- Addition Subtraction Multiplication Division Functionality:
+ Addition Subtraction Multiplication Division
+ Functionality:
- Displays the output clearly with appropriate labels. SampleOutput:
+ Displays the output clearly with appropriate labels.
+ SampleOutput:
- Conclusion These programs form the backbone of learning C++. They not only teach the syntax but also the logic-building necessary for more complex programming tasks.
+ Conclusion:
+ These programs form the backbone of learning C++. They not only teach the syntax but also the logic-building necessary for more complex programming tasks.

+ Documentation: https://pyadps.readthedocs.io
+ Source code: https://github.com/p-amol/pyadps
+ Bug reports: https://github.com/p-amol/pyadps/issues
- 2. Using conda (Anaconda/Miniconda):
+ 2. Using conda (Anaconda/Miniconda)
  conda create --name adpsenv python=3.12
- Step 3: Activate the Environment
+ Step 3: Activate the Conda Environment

* * *

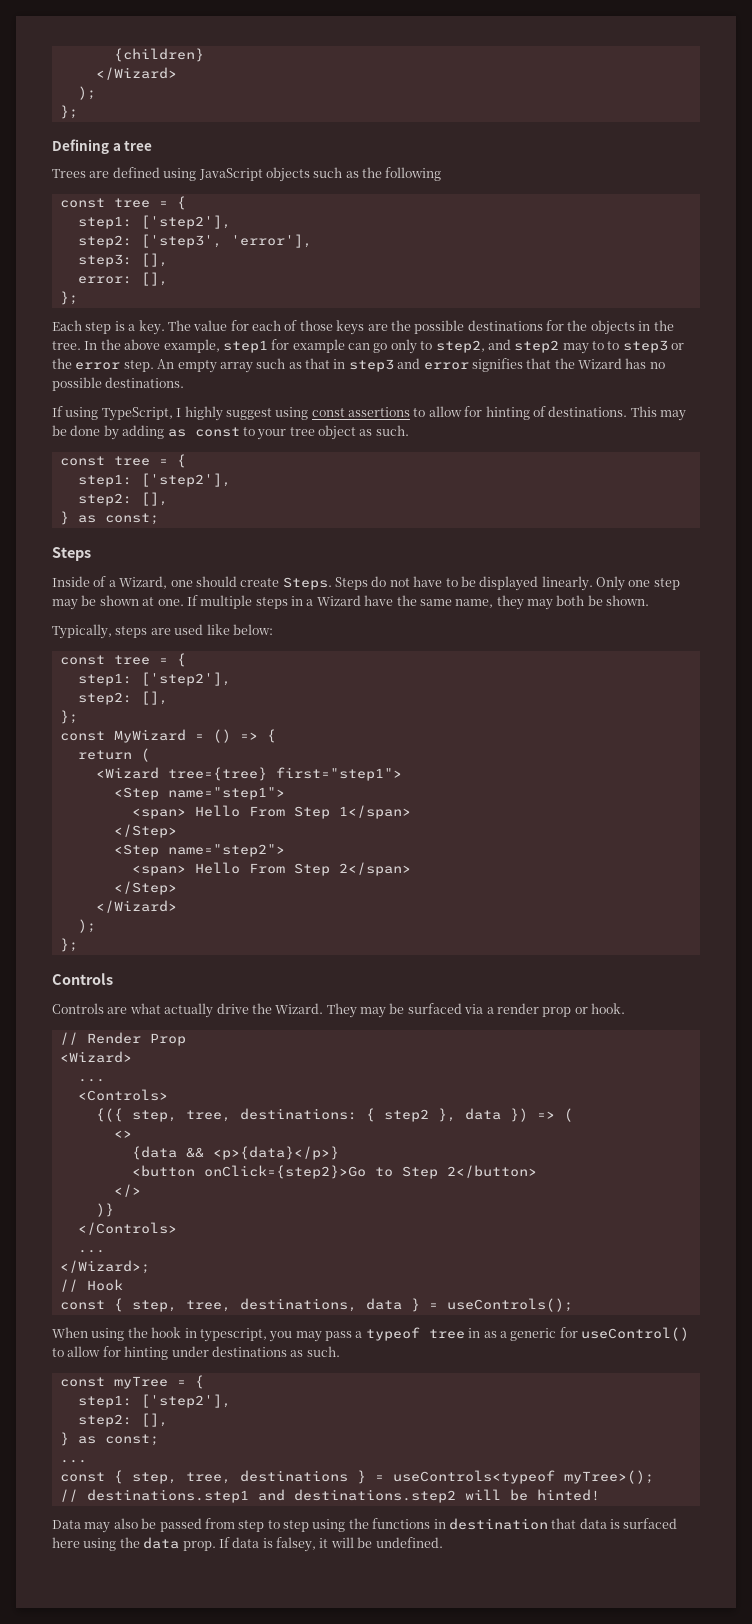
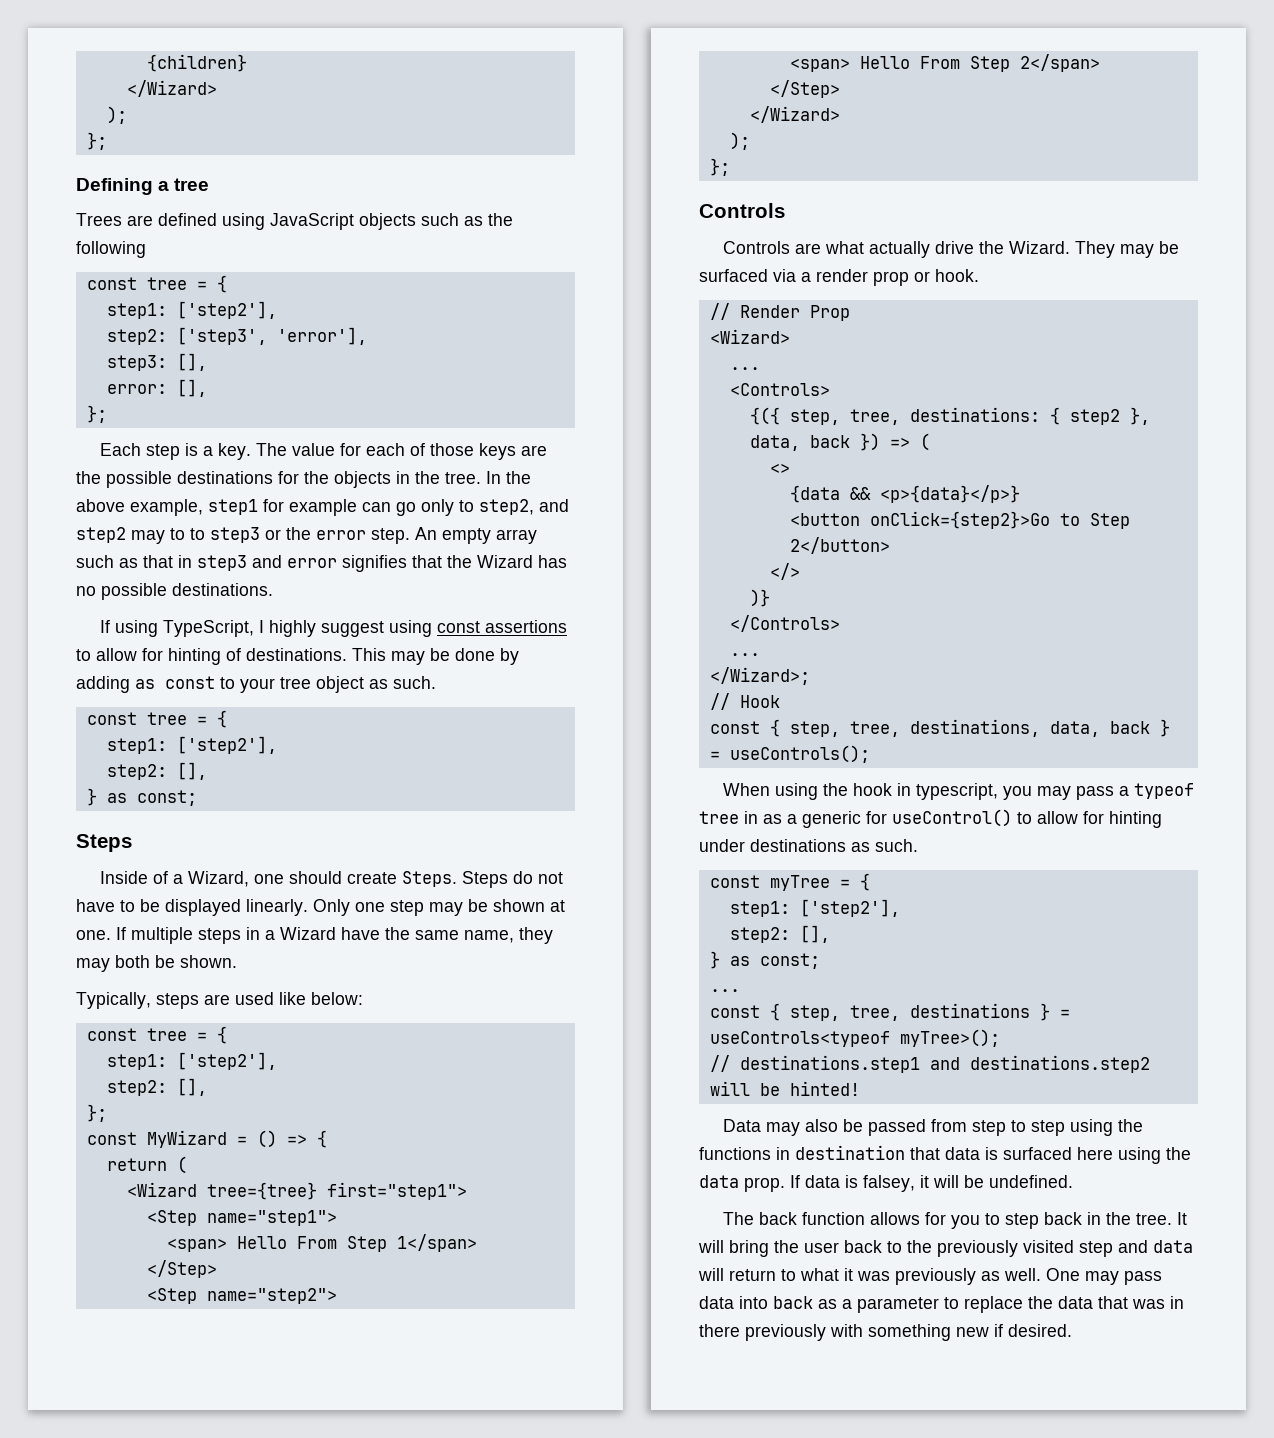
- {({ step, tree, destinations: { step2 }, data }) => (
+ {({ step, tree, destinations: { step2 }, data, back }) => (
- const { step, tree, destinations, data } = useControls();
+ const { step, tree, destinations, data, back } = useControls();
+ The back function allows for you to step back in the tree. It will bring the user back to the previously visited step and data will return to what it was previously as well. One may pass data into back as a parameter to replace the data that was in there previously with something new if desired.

### Instructions for the task
Only one part of the material above is to be transcribed, namely the lines starting with the line that has "- 2. Using conda" and going on through the line that has "the Conda Environment", exactly as they stand.

### Answer space
- 2. Using conda (Anaconda/Miniconda):
+ 2. Using conda (Anaconda/Miniconda)
  conda create --name adpsenv python=3.12
- Step 3: Activate the Environment
+ Step 3: Activate the Conda Environment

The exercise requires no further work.